→ **PROBLEM DESCRIPTION**: Once a line is found to contain "image", copy it out of the listing.

→ **ENTRIES SUPPLIED**:
━━━━━━━━━━━━━━━━━━━━
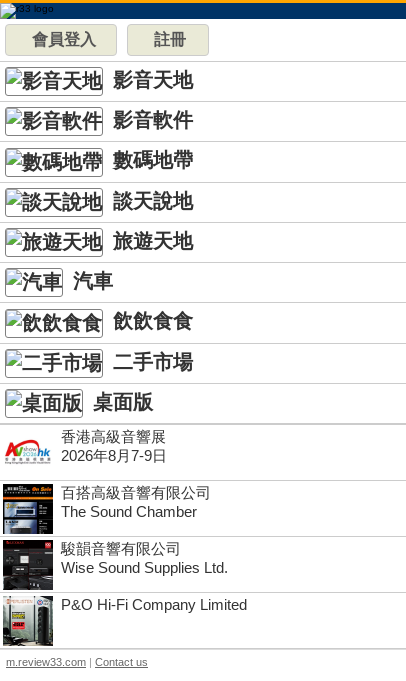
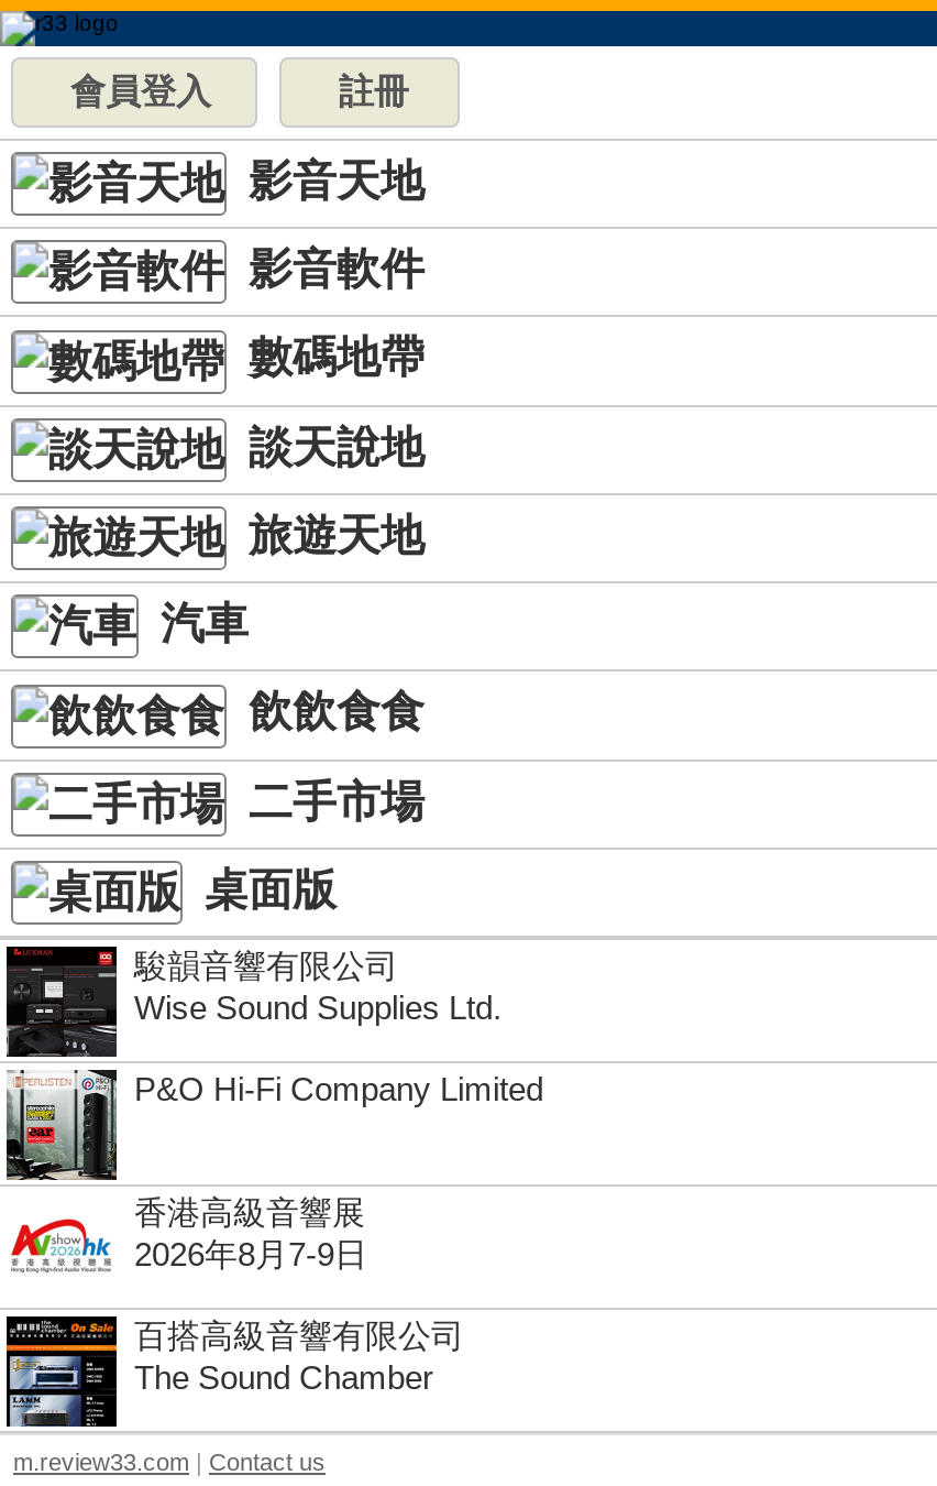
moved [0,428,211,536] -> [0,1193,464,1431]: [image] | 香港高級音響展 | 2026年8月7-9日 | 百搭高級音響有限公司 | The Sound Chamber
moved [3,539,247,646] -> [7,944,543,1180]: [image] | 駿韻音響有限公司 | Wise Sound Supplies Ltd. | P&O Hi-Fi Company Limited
━━━━━━━━━━━━━━━━━━━━
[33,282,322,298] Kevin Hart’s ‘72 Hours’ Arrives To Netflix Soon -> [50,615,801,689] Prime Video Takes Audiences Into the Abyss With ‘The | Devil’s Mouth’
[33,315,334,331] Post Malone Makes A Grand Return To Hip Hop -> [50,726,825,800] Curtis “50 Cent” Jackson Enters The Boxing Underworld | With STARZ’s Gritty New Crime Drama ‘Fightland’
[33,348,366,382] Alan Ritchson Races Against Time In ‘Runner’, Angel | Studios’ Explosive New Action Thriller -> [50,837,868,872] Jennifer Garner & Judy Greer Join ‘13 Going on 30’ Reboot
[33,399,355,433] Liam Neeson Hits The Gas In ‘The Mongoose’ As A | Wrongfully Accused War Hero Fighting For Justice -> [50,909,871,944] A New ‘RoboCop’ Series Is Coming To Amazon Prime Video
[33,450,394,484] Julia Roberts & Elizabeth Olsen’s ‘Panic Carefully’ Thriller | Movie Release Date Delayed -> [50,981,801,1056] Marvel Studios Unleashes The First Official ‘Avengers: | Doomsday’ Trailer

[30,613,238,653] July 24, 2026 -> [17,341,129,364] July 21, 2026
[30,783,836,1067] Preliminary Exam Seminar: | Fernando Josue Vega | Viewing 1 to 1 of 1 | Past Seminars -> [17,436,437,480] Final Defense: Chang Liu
━━━━━━━━━━━━━━━━━━━━
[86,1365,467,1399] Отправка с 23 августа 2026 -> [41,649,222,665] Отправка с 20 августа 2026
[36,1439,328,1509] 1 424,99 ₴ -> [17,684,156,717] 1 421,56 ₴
━━━━━━━━━━━━━━━━━━━━
→ **ANSWER**:
moved [0,428,211,536] -> [0,1193,464,1431]: [image] | 香港高級音響展 | 2026年8月7-9日 | 百搭高級音響有限公司 | The Sound Chamber
moved [3,539,247,646] -> [7,944,543,1180]: [image] | 駿韻音響有限公司 | Wise Sound Supplies Ltd. | P&O Hi-Fi Company Limited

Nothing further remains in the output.